Your prior statement was "You see a) Laws are determined by the courts & not by LEOs..." By so stating, along with the above, you have gotten into the realm of misconceptions and over-simplification. Ironic, considering this is what you accuse Grossman of. Since we are discussing law enforcement here, I will limit myself to criminal law. Laws, that is, statutes, are written by portions of the legislature (a committee), proposed for adoption (as a bill) approved by the legislature (via voting) and sent to the executive for approval as law (let's say the governor, since those are the laws most of us deal with on a normal basis). Now, at the trial level, courts do not interpret laws, they apply them. Particularly in criminal laws there is little leeway for "determining how to apply" these laws. Either a defendant is found, beyond a reasonable doubt, to have committed all of the elements of an offense and determined to be guilty, or not. To use an analogy (!), it is almost like using an algorithm. If the trier of fact finds A to be true, they then move to B, then to C, and so on.

Trial courts do have some discretion in sentencing, but again, that discretion is put forth in sentencing statutes, which limit to a great extent what the trial court can do. For example, in the State of Ohio, a defendant cannot be sentenced to more than 18 months incarceration for a fourth degree felony.

As for laws being invalidated, that can and sometime does happen at the appellate level, but this seldom occurs, particularly at the appellate level.
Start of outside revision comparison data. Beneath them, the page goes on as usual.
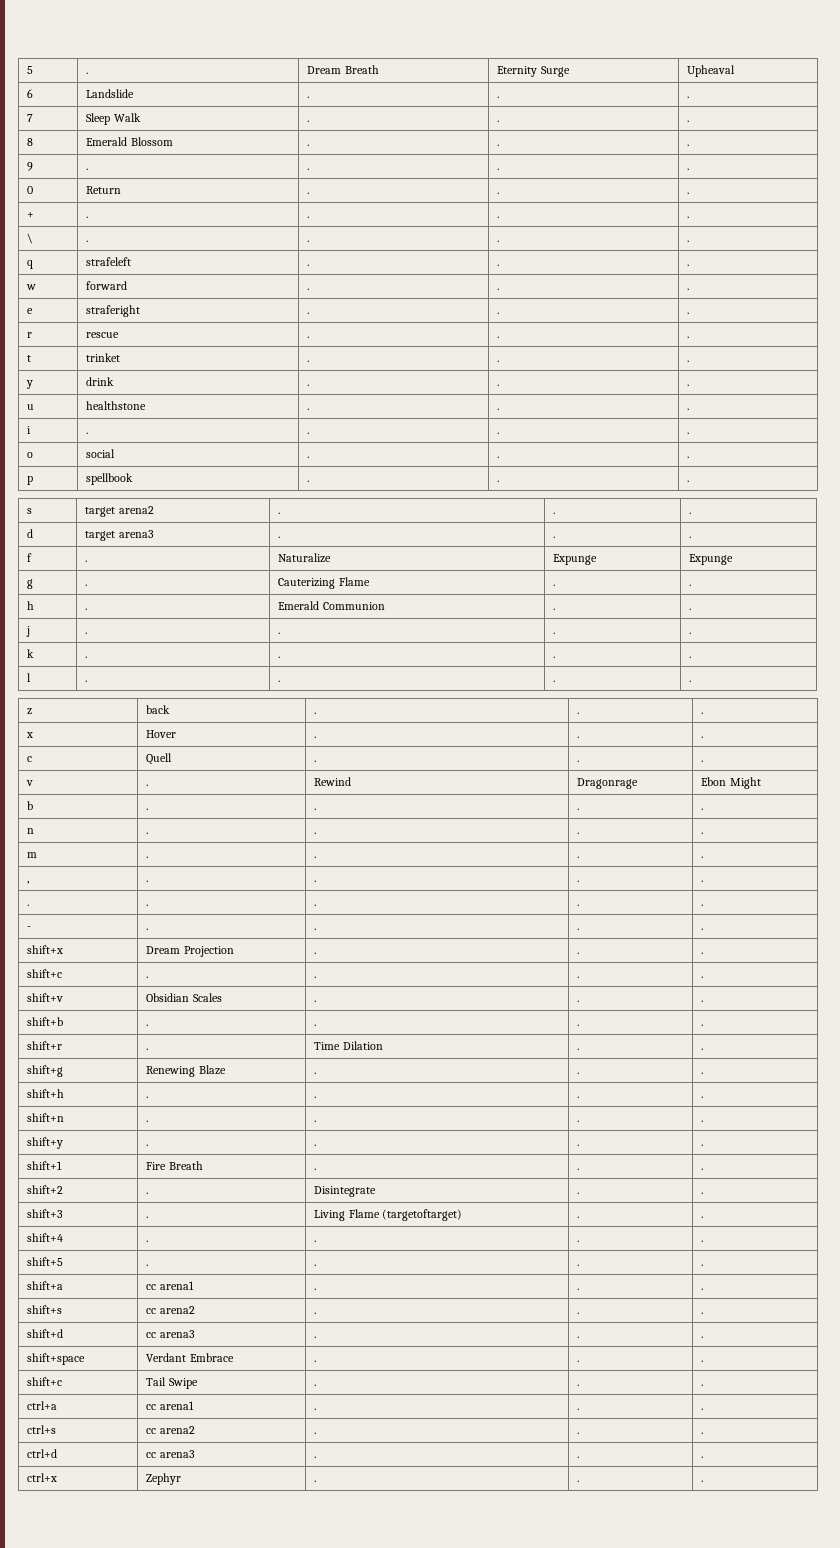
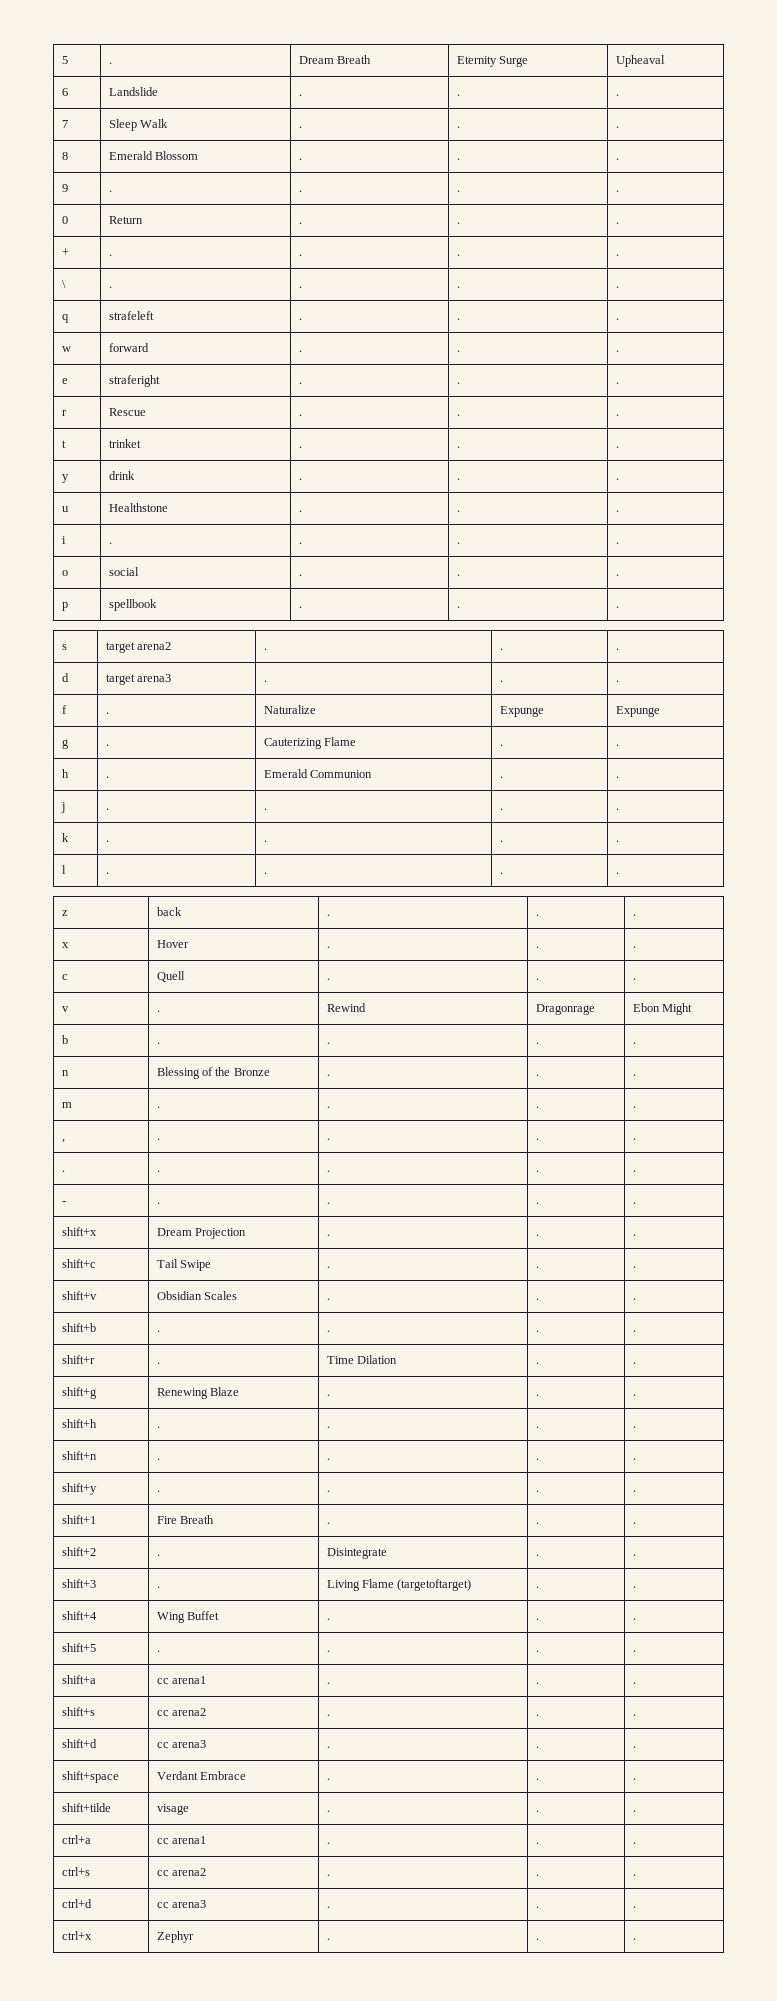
- r | rescue | . | . | .
+ r | Rescue | . | . | .
- u | healthstone | . | . | .
+ u | Healthstone | . | . | .
- n | . | . | . | .
+ n | Blessing of the Bronze | . | . | .
- shift+c | . | . | . | .
+ shift+c | Tail Swipe | . | . | .
- shift+4 | . | . | . | .
+ shift+4 | Wing Buffet | . | . | .
- shift+c | Tail Swipe | . | . | .
+ shift+tilde | visage | . | . | .

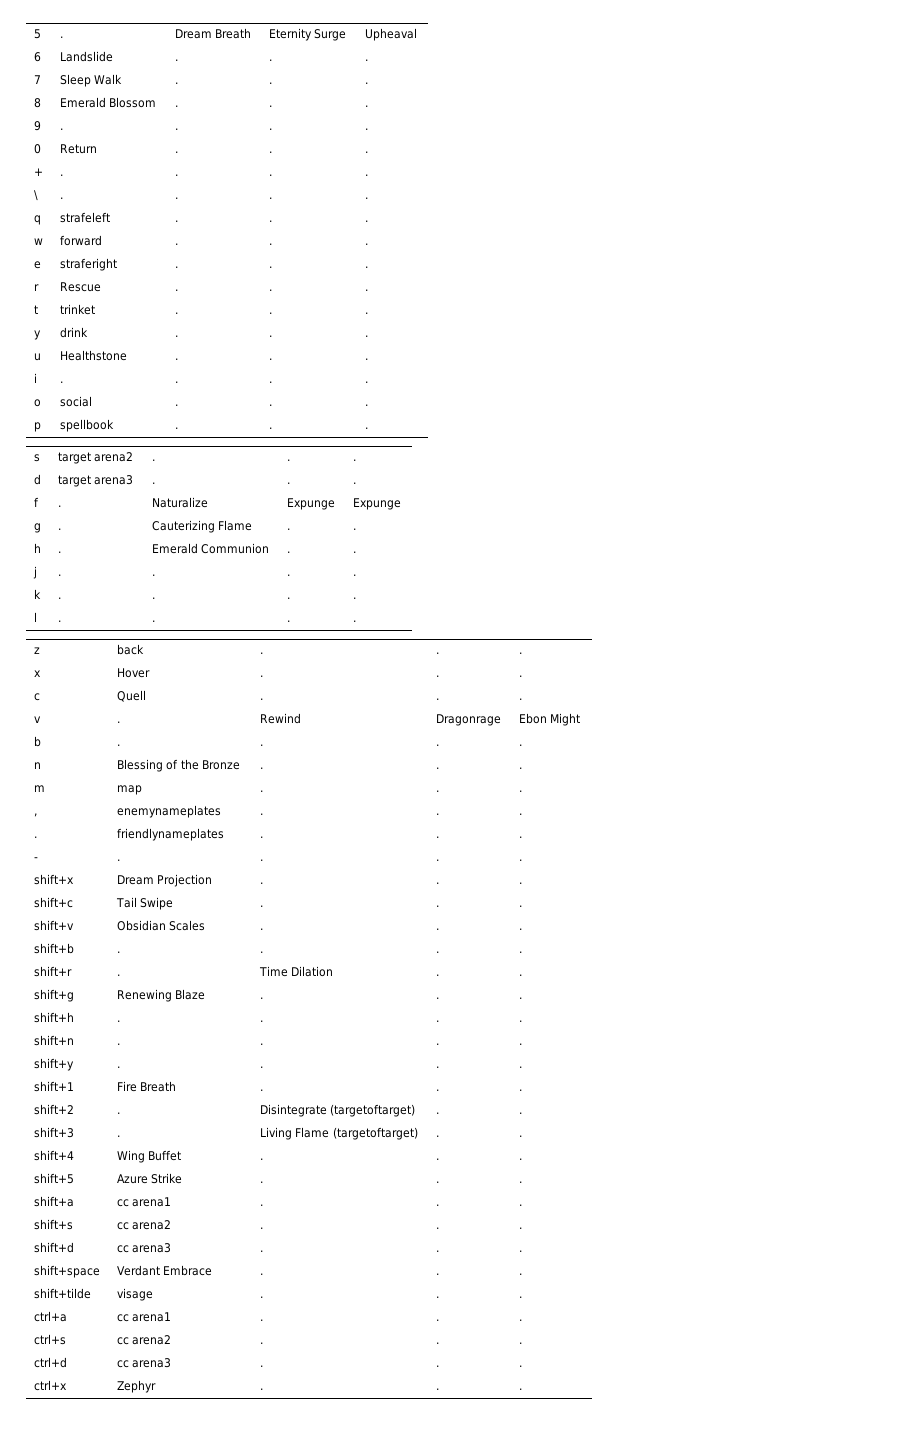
- m | . | . | . | .
+ m | map | . | . | .
- , | . | . | . | .
+ , | enemynameplates | . | . | .
- . | . | . | . | .
+ . | friendlynameplates | . | . | .
- shift+2 | . | Disintegrate | . | .
+ shift+2 | . | Disintegrate (targetoftarget) | . | .
- shift+5 | . | . | . | .
+ shift+5 | Azure Strike | . | . | .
Typically, if an appellate court invalidates a specific statute as being contrary to a state or the U.S. Constitution, it typically eventually goes on to either state Supreme Courts, or the U.S. Supreme Court (very atypical). Then, if the ruling is upheld, the legislature goes back to the drawing board to make laws that are compliant with the relevant constitution.

More often, we see appellate courts finding error in what a trial court did, that is, procedural error, that denied a defendant a fair trial. Case law at both state and federal levels make clear that a trial court's decision is to be given the utmost discretion. So, no, in the context of criminal law, courts don't generally take an active role in "determining law." When they do, it is typically the province of the legislature to correct deficiencies.



> As for "anyone reading more into it" well thats the purpose of an analogy; its intended to inspire and create a visual narative within the individuals mind. There is always risk of an individual expanding it as such within their own mind and carrying that archetype to whatever level they wish. It goes beyond simply Grossman & can even be applied to Martial Arts as well...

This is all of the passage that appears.